Output the records exactly as they appear, with no pictures included.

**Stored data**
--

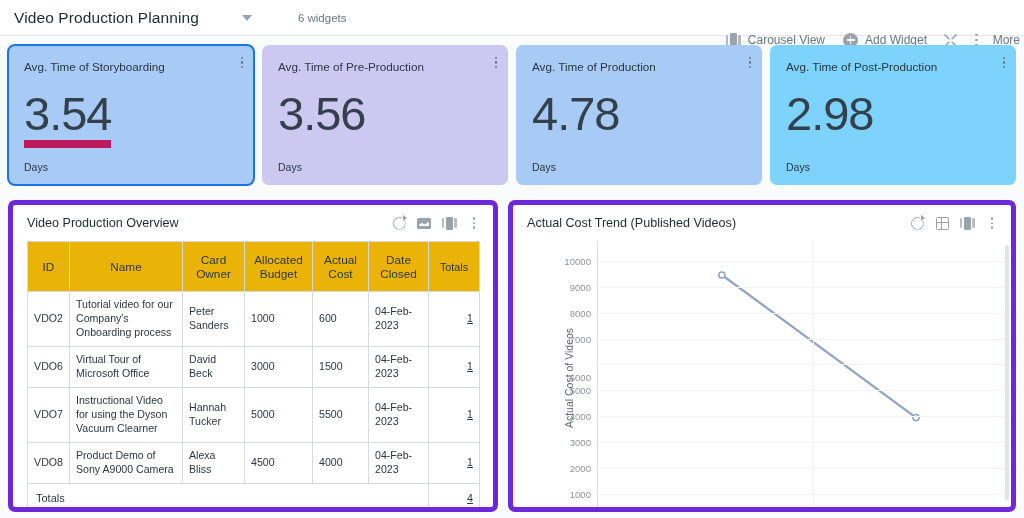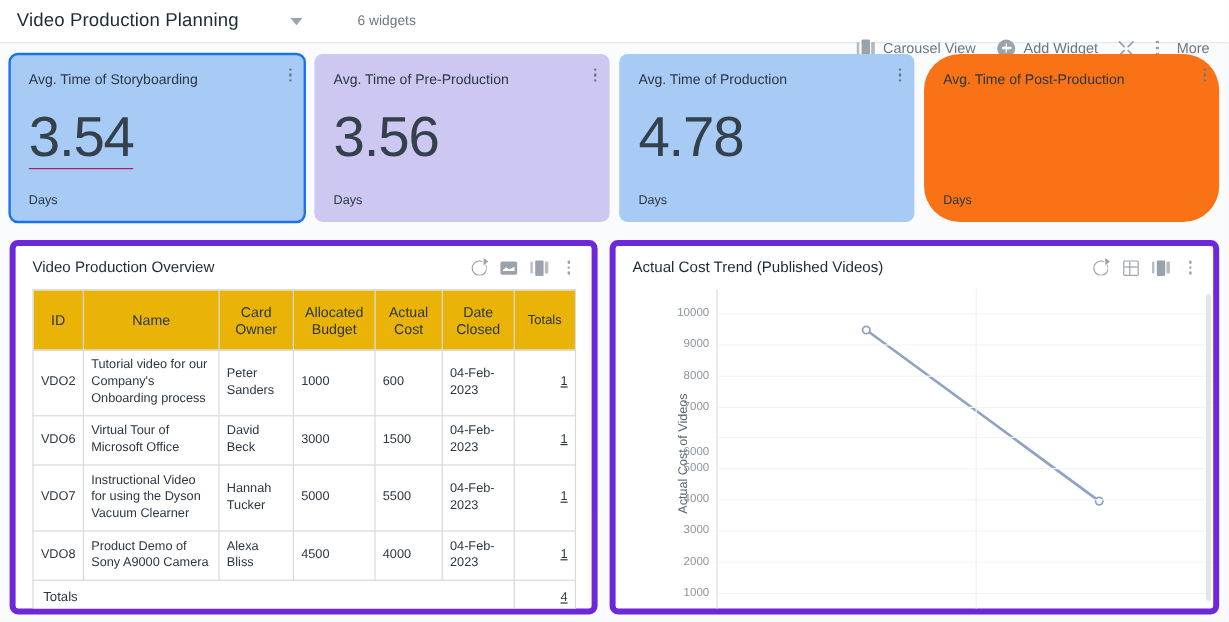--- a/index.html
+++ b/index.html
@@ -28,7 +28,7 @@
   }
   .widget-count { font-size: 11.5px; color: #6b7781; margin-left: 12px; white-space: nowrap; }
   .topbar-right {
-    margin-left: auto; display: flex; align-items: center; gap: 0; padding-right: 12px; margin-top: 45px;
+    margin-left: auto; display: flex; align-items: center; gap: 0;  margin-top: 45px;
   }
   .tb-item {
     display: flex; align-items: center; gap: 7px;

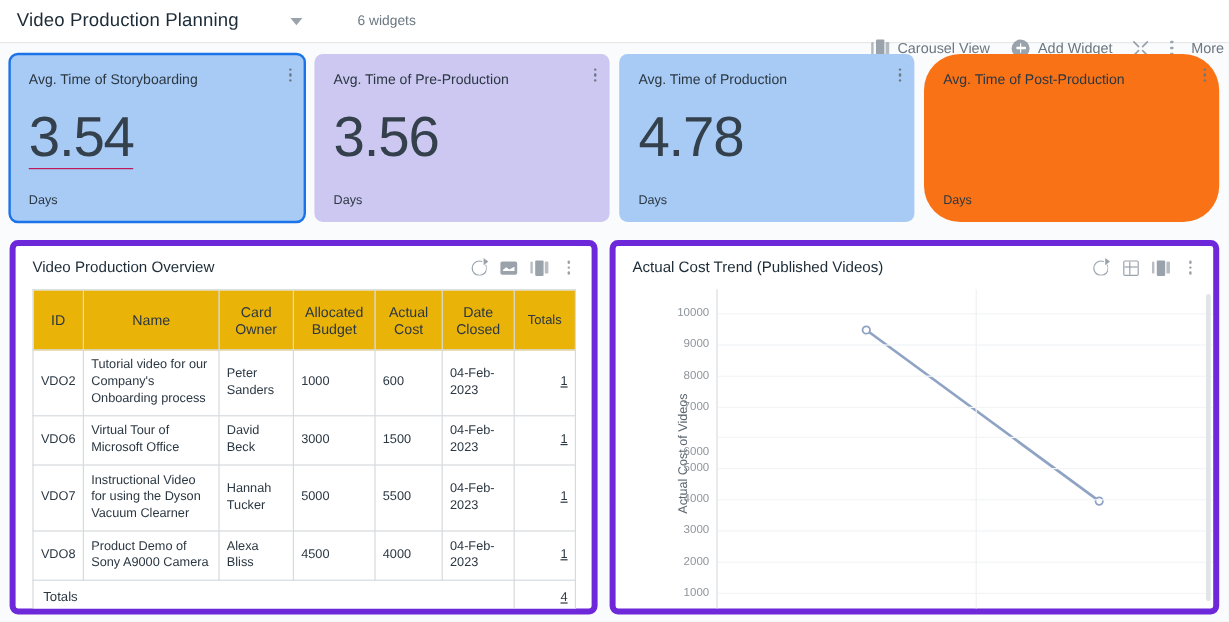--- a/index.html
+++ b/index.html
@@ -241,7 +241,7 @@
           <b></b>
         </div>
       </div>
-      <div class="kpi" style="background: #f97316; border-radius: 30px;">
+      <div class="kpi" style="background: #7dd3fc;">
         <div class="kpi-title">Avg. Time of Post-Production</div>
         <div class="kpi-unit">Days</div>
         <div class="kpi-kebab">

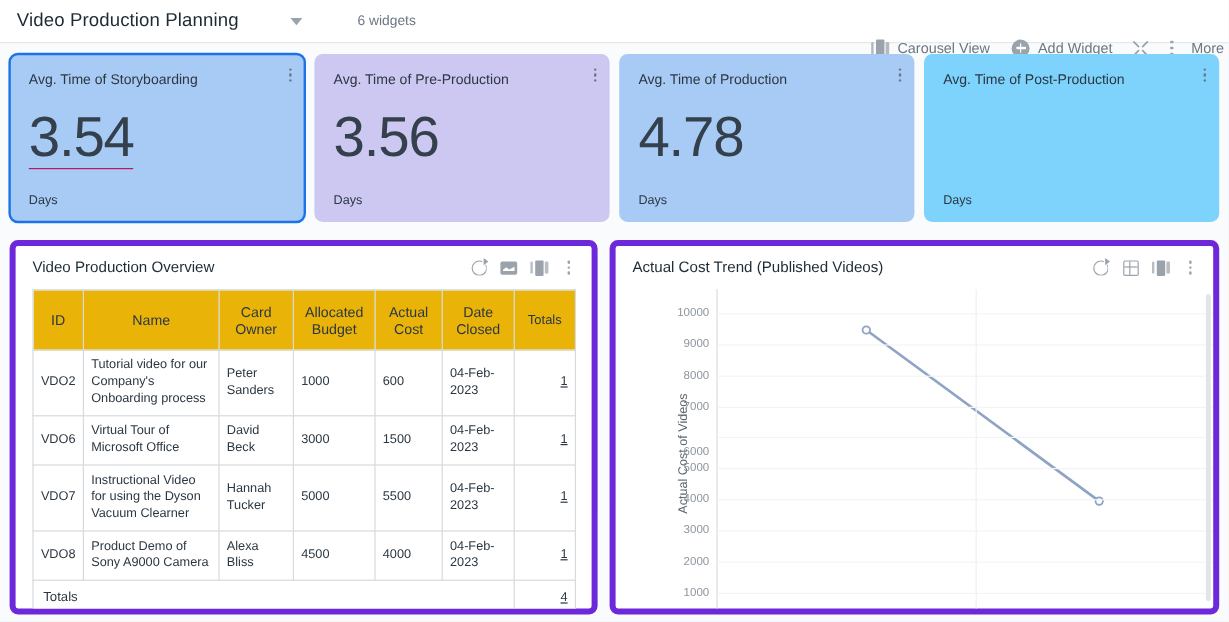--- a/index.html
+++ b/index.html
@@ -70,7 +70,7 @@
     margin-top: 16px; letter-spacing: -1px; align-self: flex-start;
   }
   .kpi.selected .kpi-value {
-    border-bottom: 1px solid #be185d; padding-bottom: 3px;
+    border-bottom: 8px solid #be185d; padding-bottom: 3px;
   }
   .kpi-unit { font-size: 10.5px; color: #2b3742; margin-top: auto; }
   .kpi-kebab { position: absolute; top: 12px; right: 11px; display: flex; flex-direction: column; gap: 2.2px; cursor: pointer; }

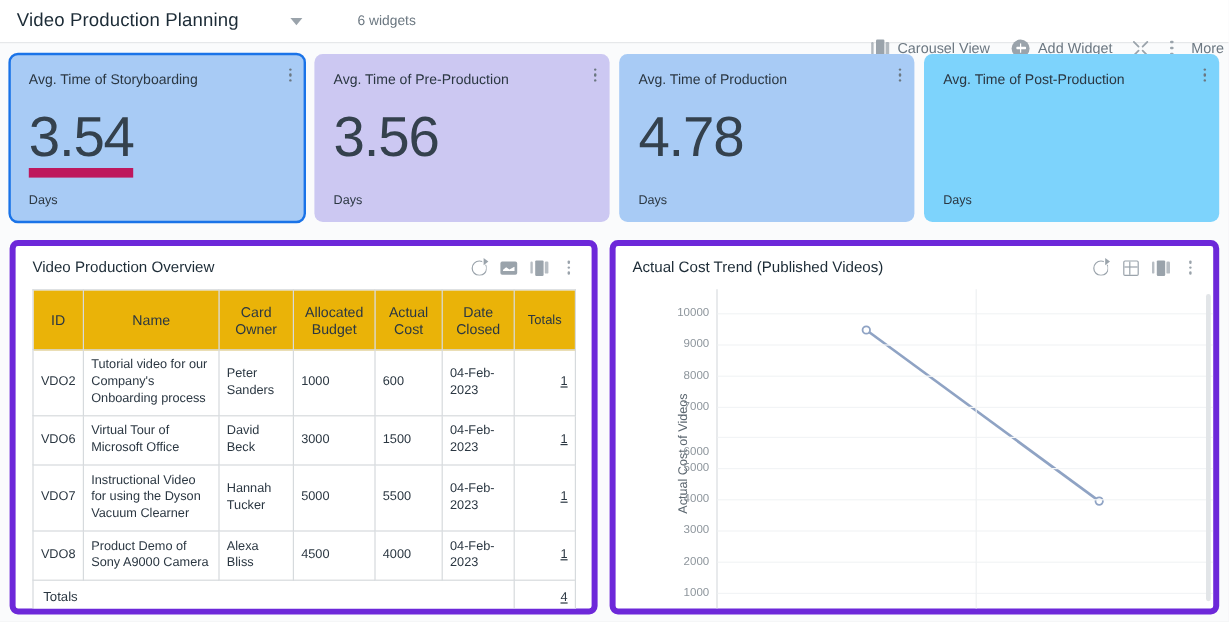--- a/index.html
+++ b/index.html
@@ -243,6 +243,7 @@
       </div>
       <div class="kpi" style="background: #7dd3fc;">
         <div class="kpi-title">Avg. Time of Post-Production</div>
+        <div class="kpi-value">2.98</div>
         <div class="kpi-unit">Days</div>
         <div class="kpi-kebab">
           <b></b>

--

**Expected output**
--- a/index.html
+++ b/index.html
@@ -28,7 +28,7 @@
   }
   .widget-count { font-size: 11.5px; color: #6b7781; margin-left: 12px; white-space: nowrap; }
   .topbar-right {
-    margin-left: auto; display: flex; align-items: center; gap: 0; padding-right: 12px; margin-top: 45px;
+    margin-left: auto; display: flex; align-items: center; gap: 0;  margin-top: 45px;
   }
   .tb-item {
     display: flex; align-items: center; gap: 7px;

--- a/index.html
+++ b/index.html
@@ -241,7 +241,7 @@
           <b></b>
         </div>
       </div>
-      <div class="kpi" style="background: #f97316; border-radius: 30px;">
+      <div class="kpi" style="background: #7dd3fc;">
         <div class="kpi-title">Avg. Time of Post-Production</div>
         <div class="kpi-unit">Days</div>
         <div class="kpi-kebab">

--- a/index.html
+++ b/index.html
@@ -70,7 +70,7 @@
     margin-top: 16px; letter-spacing: -1px; align-self: flex-start;
   }
   .kpi.selected .kpi-value {
-    border-bottom: 1px solid #be185d; padding-bottom: 3px;
+    border-bottom: 8px solid #be185d; padding-bottom: 3px;
   }
   .kpi-unit { font-size: 10.5px; color: #2b3742; margin-top: auto; }
   .kpi-kebab { position: absolute; top: 12px; right: 11px; display: flex; flex-direction: column; gap: 2.2px; cursor: pointer; }

--- a/index.html
+++ b/index.html
@@ -243,6 +243,7 @@
       </div>
       <div class="kpi" style="background: #7dd3fc;">
         <div class="kpi-title">Avg. Time of Post-Production</div>
+        <div class="kpi-value">2.98</div>
         <div class="kpi-unit">Days</div>
         <div class="kpi-kebab">
           <b></b>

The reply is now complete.